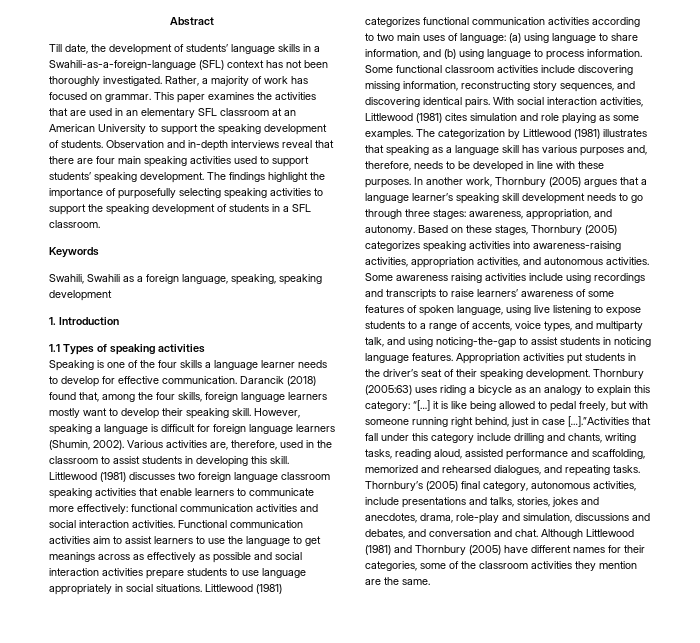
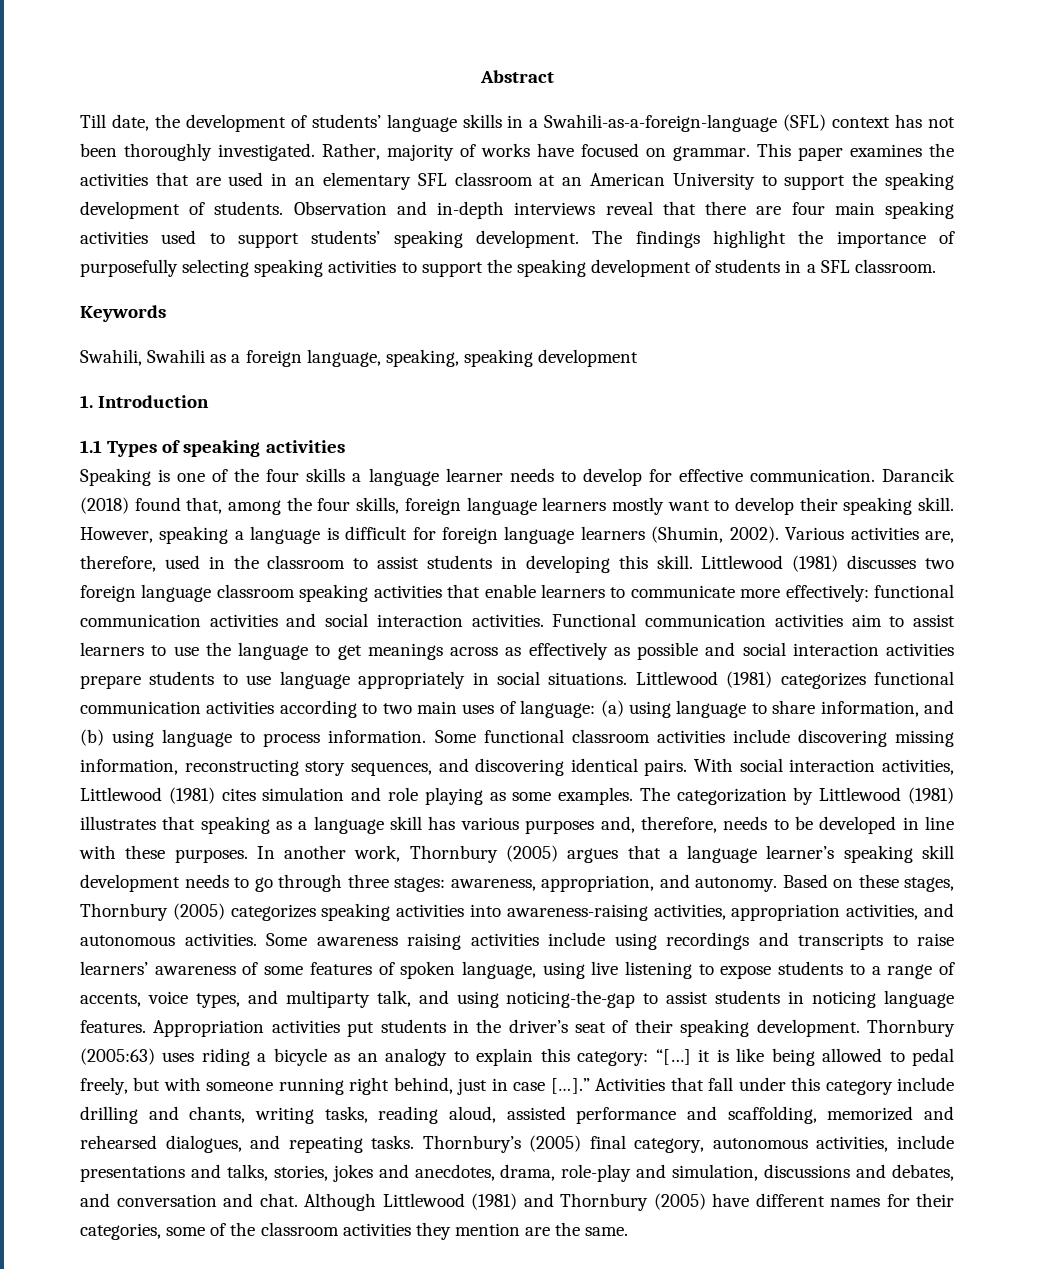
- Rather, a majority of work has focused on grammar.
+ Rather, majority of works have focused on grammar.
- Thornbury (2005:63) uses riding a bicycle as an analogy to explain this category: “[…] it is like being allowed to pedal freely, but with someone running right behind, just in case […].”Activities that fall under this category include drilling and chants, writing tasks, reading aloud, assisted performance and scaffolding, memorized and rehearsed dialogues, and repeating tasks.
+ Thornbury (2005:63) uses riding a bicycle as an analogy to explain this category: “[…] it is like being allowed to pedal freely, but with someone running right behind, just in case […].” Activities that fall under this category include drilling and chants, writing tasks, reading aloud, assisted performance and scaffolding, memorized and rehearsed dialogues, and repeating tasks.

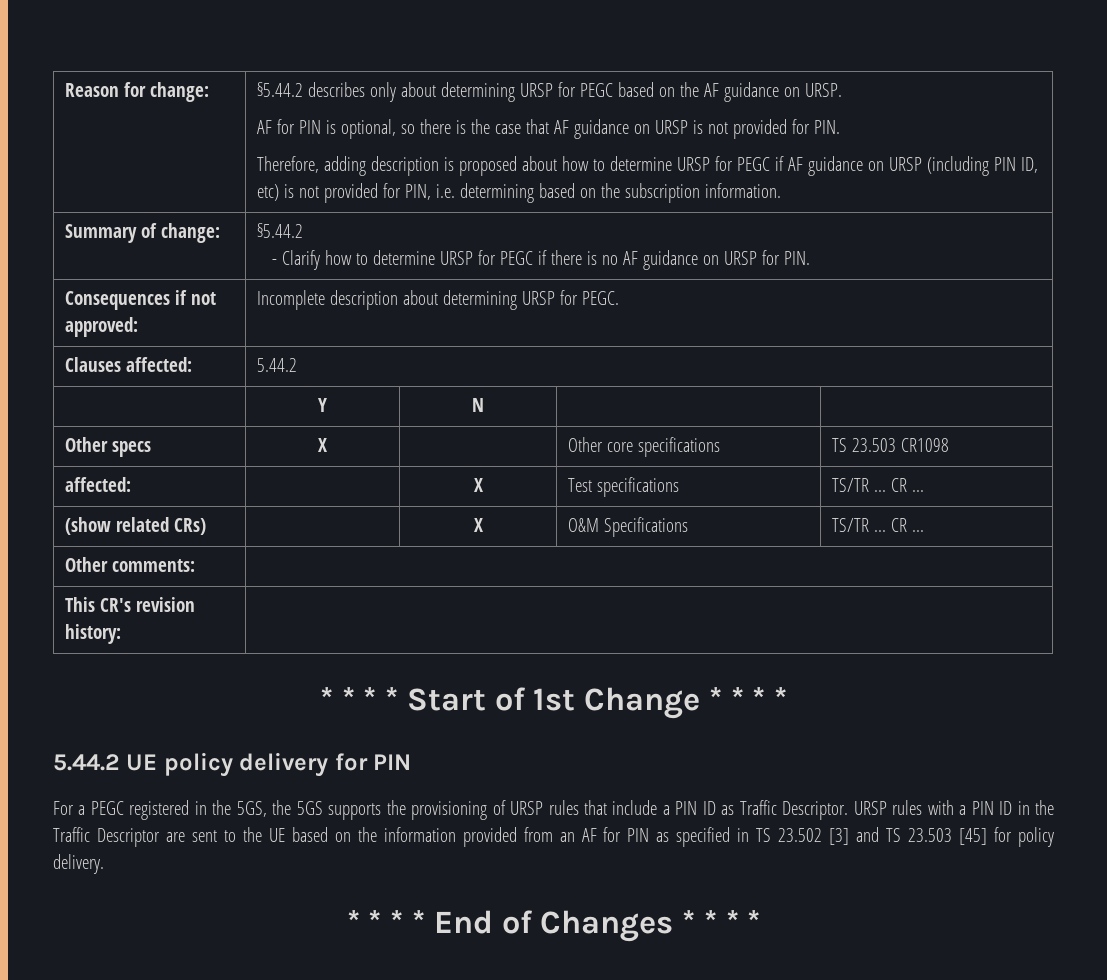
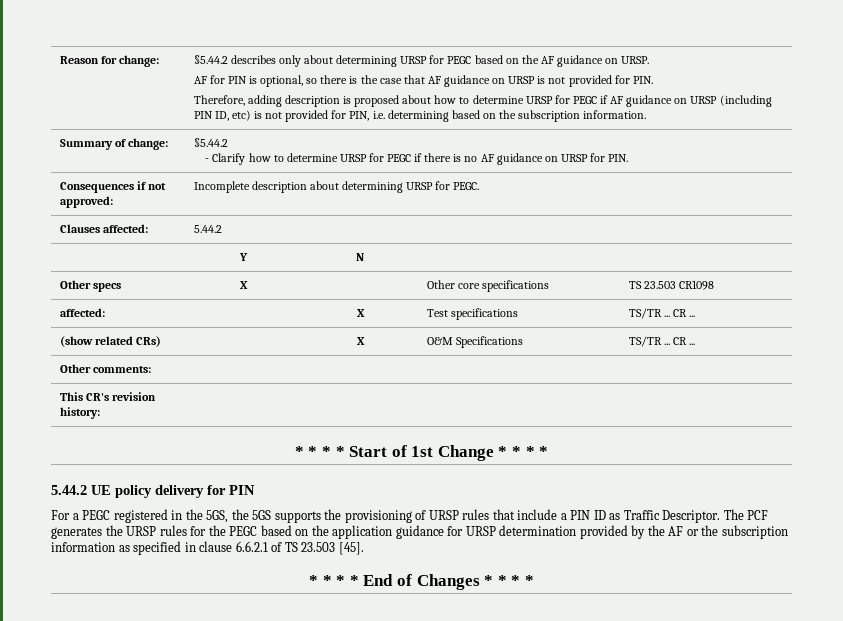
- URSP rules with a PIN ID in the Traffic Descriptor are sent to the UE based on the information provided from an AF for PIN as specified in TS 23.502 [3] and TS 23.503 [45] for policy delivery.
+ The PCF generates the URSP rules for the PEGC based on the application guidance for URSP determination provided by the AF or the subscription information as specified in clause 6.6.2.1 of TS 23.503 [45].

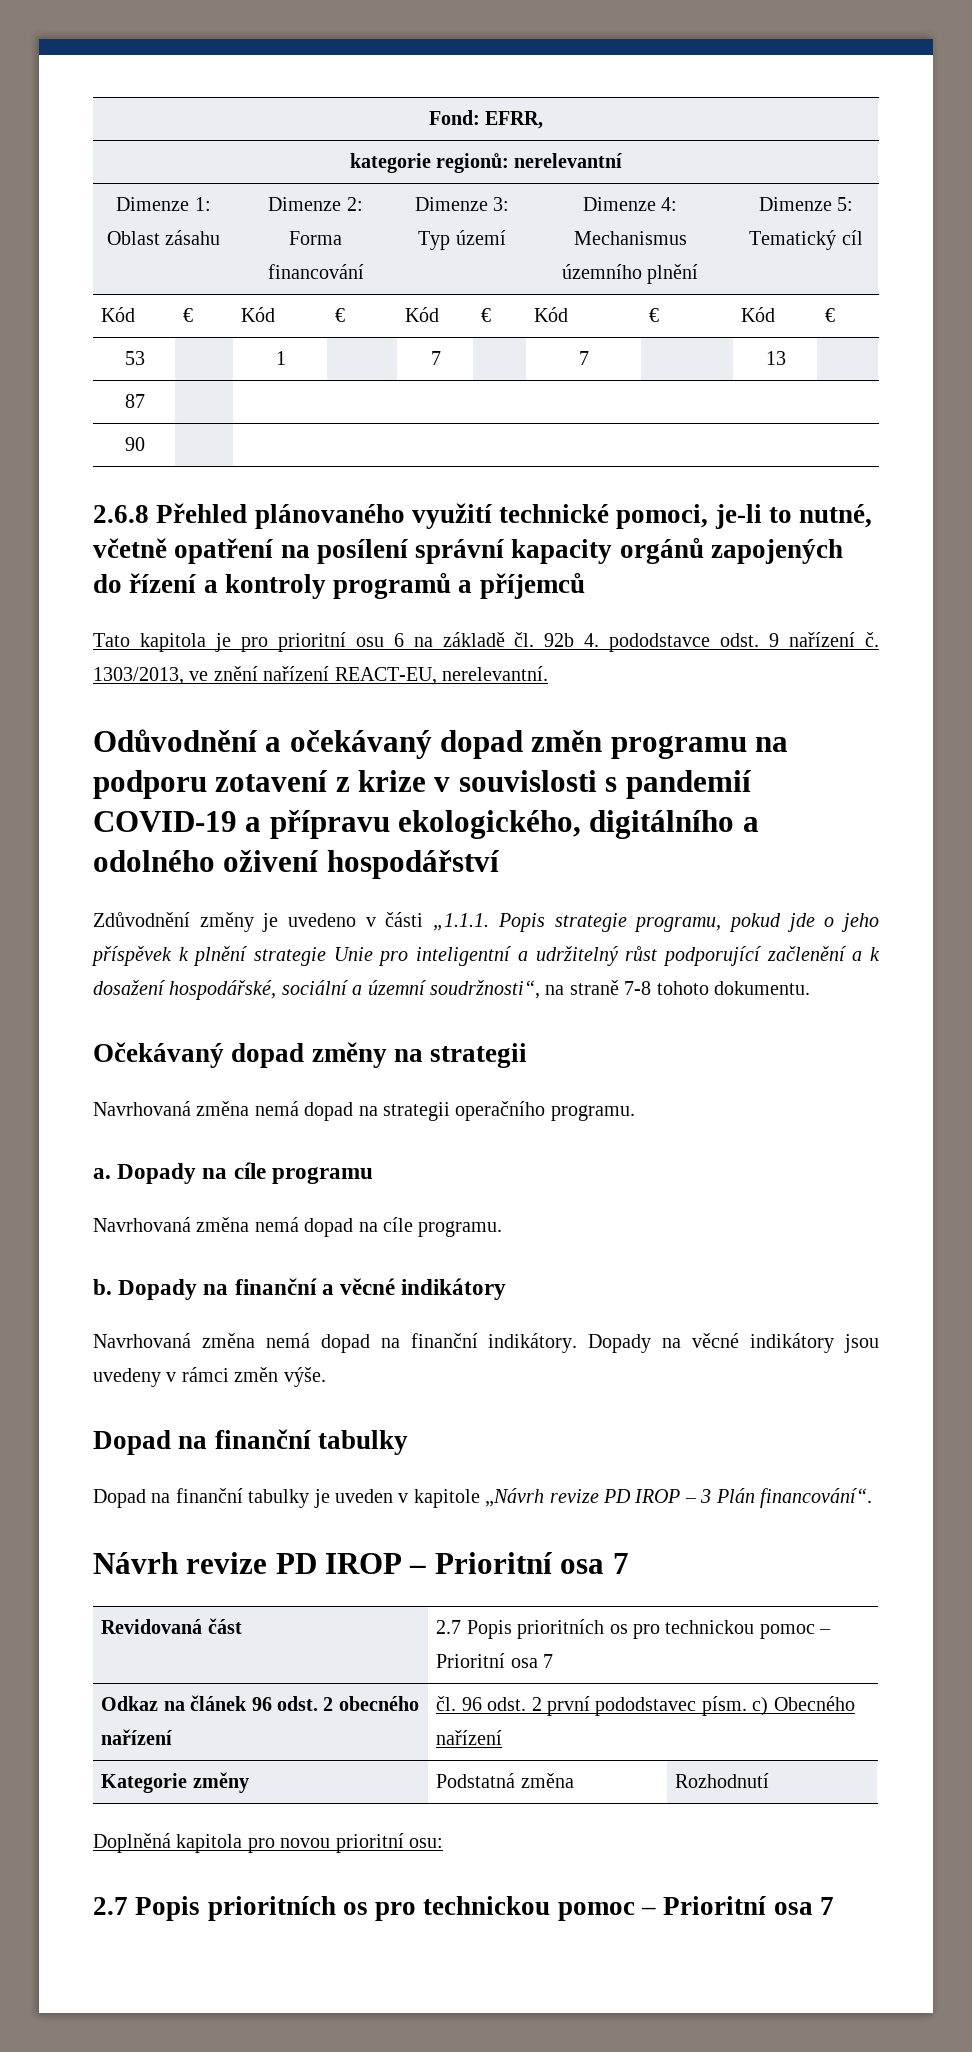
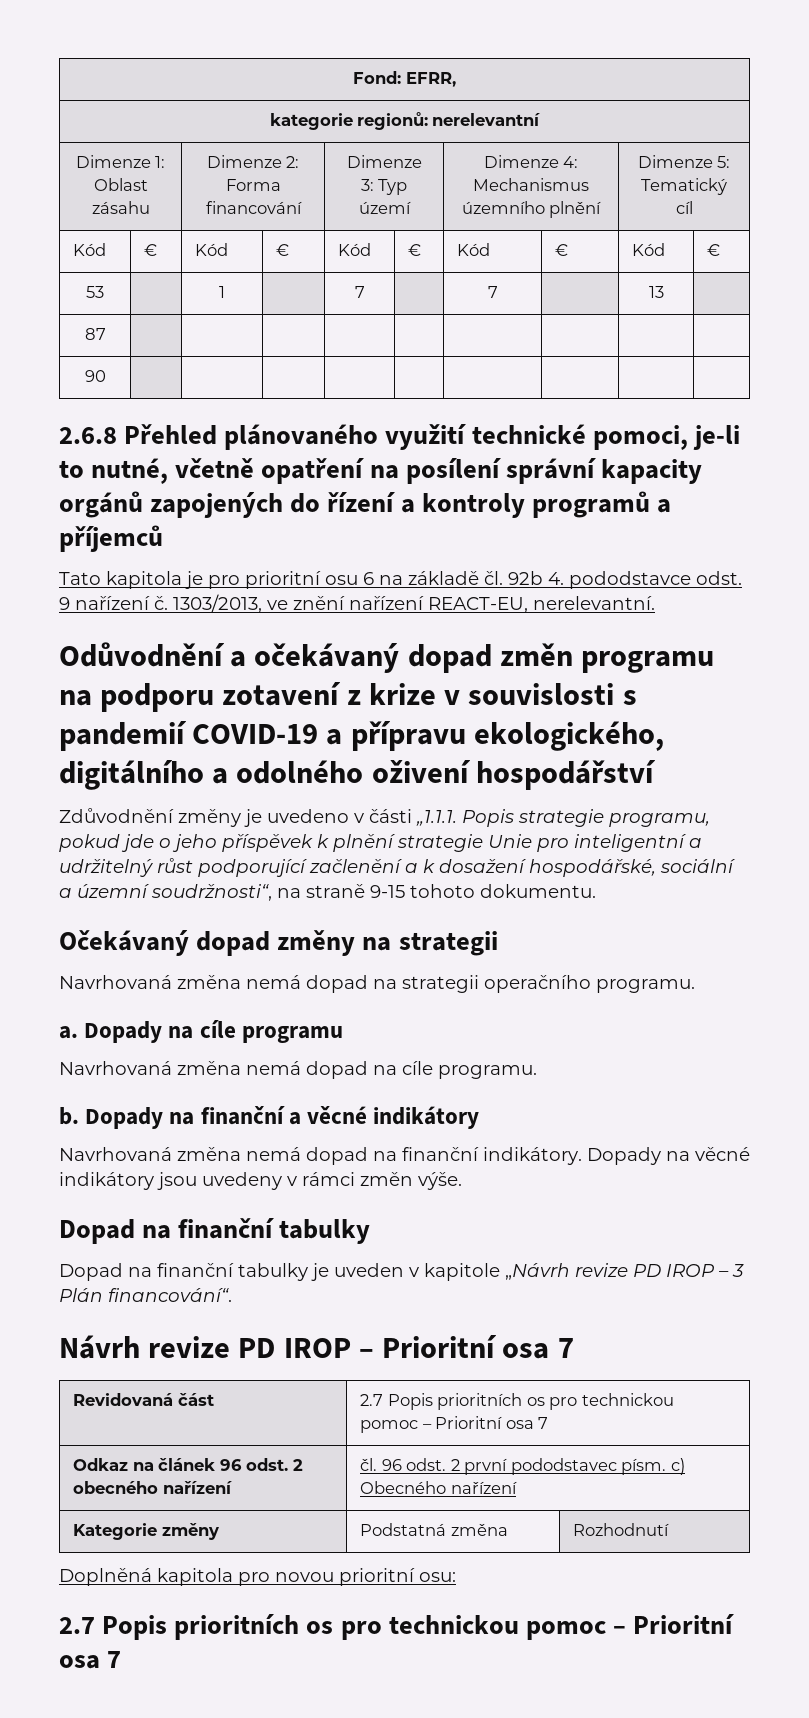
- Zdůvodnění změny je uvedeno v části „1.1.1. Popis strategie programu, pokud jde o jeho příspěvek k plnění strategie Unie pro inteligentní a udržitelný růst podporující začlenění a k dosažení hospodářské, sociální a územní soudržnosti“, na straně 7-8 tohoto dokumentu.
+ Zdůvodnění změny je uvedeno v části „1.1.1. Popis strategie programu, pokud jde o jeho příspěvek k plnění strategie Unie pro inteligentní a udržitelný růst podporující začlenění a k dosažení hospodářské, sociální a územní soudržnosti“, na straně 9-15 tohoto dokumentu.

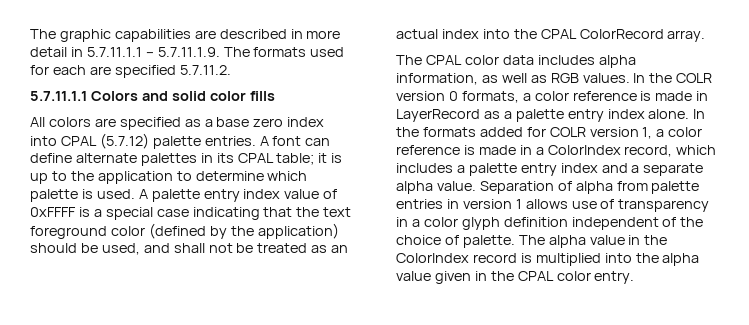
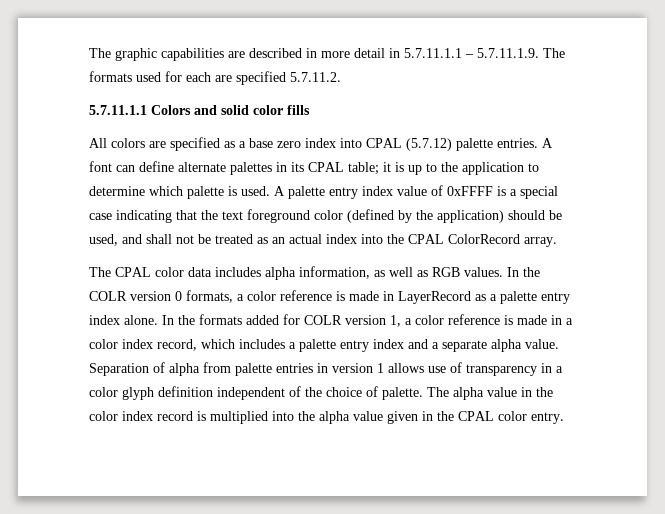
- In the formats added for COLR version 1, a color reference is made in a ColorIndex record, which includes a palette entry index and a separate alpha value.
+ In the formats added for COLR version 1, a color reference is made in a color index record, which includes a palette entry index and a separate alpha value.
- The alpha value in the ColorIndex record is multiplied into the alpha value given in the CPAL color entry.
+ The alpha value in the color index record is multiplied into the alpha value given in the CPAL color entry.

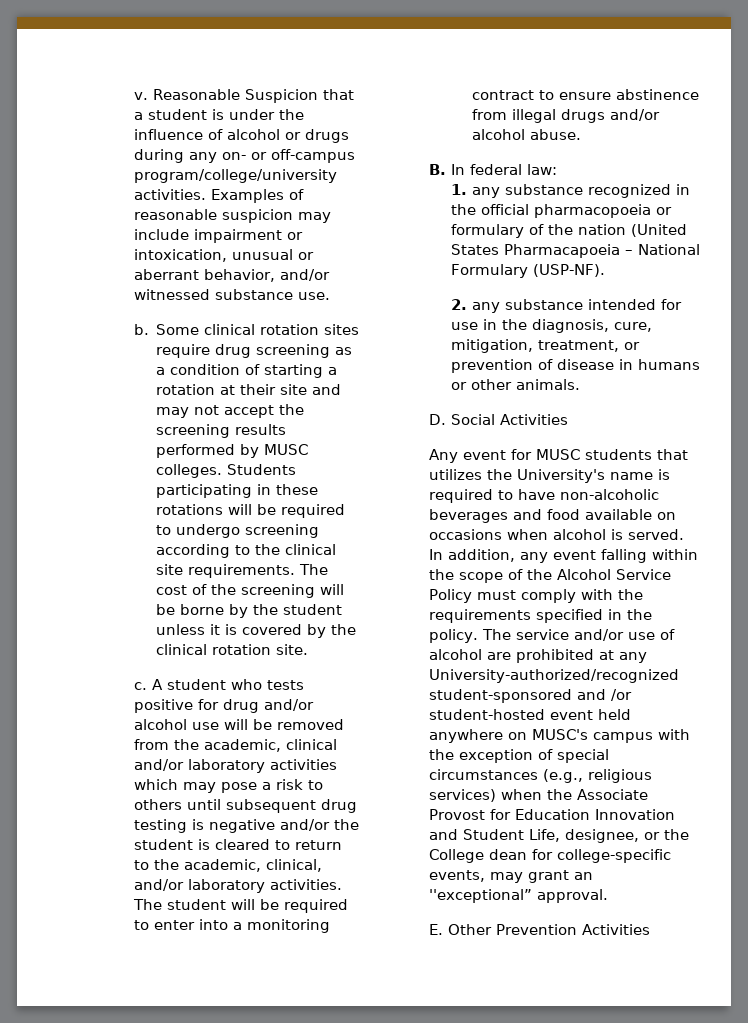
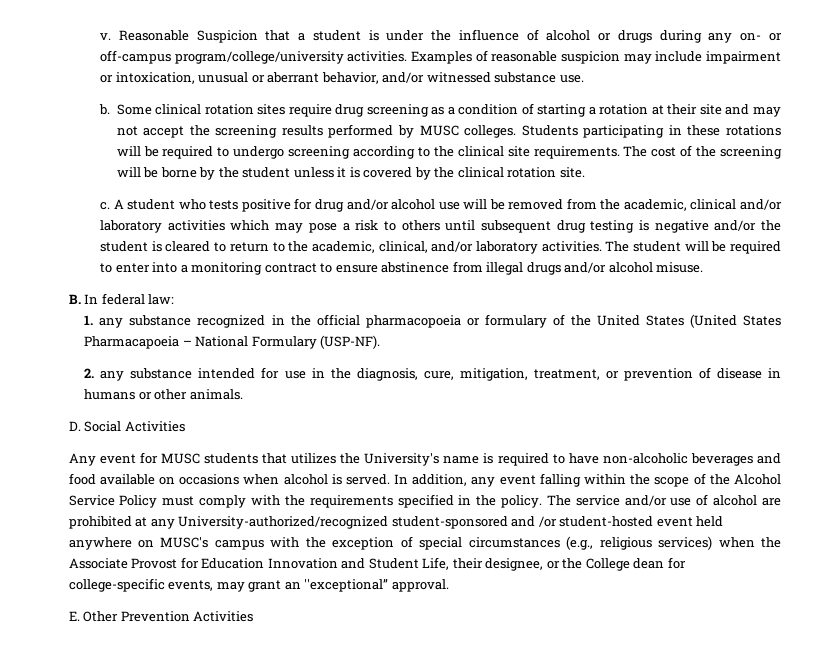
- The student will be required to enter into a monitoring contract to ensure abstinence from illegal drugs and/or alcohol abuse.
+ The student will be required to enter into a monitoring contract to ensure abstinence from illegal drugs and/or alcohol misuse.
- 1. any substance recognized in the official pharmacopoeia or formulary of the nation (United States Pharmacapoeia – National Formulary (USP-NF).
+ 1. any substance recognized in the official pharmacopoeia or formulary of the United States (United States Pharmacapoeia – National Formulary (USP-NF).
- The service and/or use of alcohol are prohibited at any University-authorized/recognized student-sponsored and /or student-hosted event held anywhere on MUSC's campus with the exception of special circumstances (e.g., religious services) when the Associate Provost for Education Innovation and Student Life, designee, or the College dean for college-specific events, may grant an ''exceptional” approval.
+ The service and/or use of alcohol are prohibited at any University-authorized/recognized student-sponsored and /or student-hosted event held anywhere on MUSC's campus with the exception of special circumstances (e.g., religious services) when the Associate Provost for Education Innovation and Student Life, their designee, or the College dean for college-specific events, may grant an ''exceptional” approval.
--------------------------------------------------
WHAT YOU SHOULD DO =
The result should be every entry, word for word, and no pictures.

OUTPUT BELOW =
- Rather, a majority of work has focused on grammar.
+ Rather, majority of works have focused on grammar.
- Thornbury (2005:63) uses riding a bicycle as an analogy to explain this category: “[…] it is like being allowed to pedal freely, but with someone running right behind, just in case […].”Activities that fall under this category include drilling and chants, writing tasks, reading aloud, assisted performance and scaffolding, memorized and rehearsed dialogues, and repeating tasks.
+ Thornbury (2005:63) uses riding a bicycle as an analogy to explain this category: “[…] it is like being allowed to pedal freely, but with someone running right behind, just in case […].” Activities that fall under this category include drilling and chants, writing tasks, reading aloud, assisted performance and scaffolding, memorized and rehearsed dialogues, and repeating tasks.

- URSP rules with a PIN ID in the Traffic Descriptor are sent to the UE based on the information provided from an AF for PIN as specified in TS 23.502 [3] and TS 23.503 [45] for policy delivery.
+ The PCF generates the URSP rules for the PEGC based on the application guidance for URSP determination provided by the AF or the subscription information as specified in clause 6.6.2.1 of TS 23.503 [45].

- Zdůvodnění změny je uvedeno v části „1.1.1. Popis strategie programu, pokud jde o jeho příspěvek k plnění strategie Unie pro inteligentní a udržitelný růst podporující začlenění a k dosažení hospodářské, sociální a územní soudržnosti“, na straně 7-8 tohoto dokumentu.
+ Zdůvodnění změny je uvedeno v části „1.1.1. Popis strategie programu, pokud jde o jeho příspěvek k plnění strategie Unie pro inteligentní a udržitelný růst podporující začlenění a k dosažení hospodářské, sociální a územní soudržnosti“, na straně 9-15 tohoto dokumentu.

- In the formats added for COLR version 1, a color reference is made in a ColorIndex record, which includes a palette entry index and a separate alpha value.
+ In the formats added for COLR version 1, a color reference is made in a color index record, which includes a palette entry index and a separate alpha value.
- The alpha value in the ColorIndex record is multiplied into the alpha value given in the CPAL color entry.
+ The alpha value in the color index record is multiplied into the alpha value given in the CPAL color entry.

- The student will be required to enter into a monitoring contract to ensure abstinence from illegal drugs and/or alcohol abuse.
+ The student will be required to enter into a monitoring contract to ensure abstinence from illegal drugs and/or alcohol misuse.
- 1. any substance recognized in the official pharmacopoeia or formulary of the nation (United States Pharmacapoeia – National Formulary (USP-NF).
+ 1. any substance recognized in the official pharmacopoeia or formulary of the United States (United States Pharmacapoeia – National Formulary (USP-NF).
- The service and/or use of alcohol are prohibited at any University-authorized/recognized student-sponsored and /or student-hosted event held anywhere on MUSC's campus with the exception of special circumstances (e.g., religious services) when the Associate Provost for Education Innovation and Student Life, designee, or the College dean for college-specific events, may grant an ''exceptional” approval.
+ The service and/or use of alcohol are prohibited at any University-authorized/recognized student-sponsored and /or student-hosted event held anywhere on MUSC's campus with the exception of special circumstances (e.g., religious services) when the Associate Provost for Education Innovation and Student Life, their designee, or the College dean for college-specific events, may grant an ''exceptional” approval.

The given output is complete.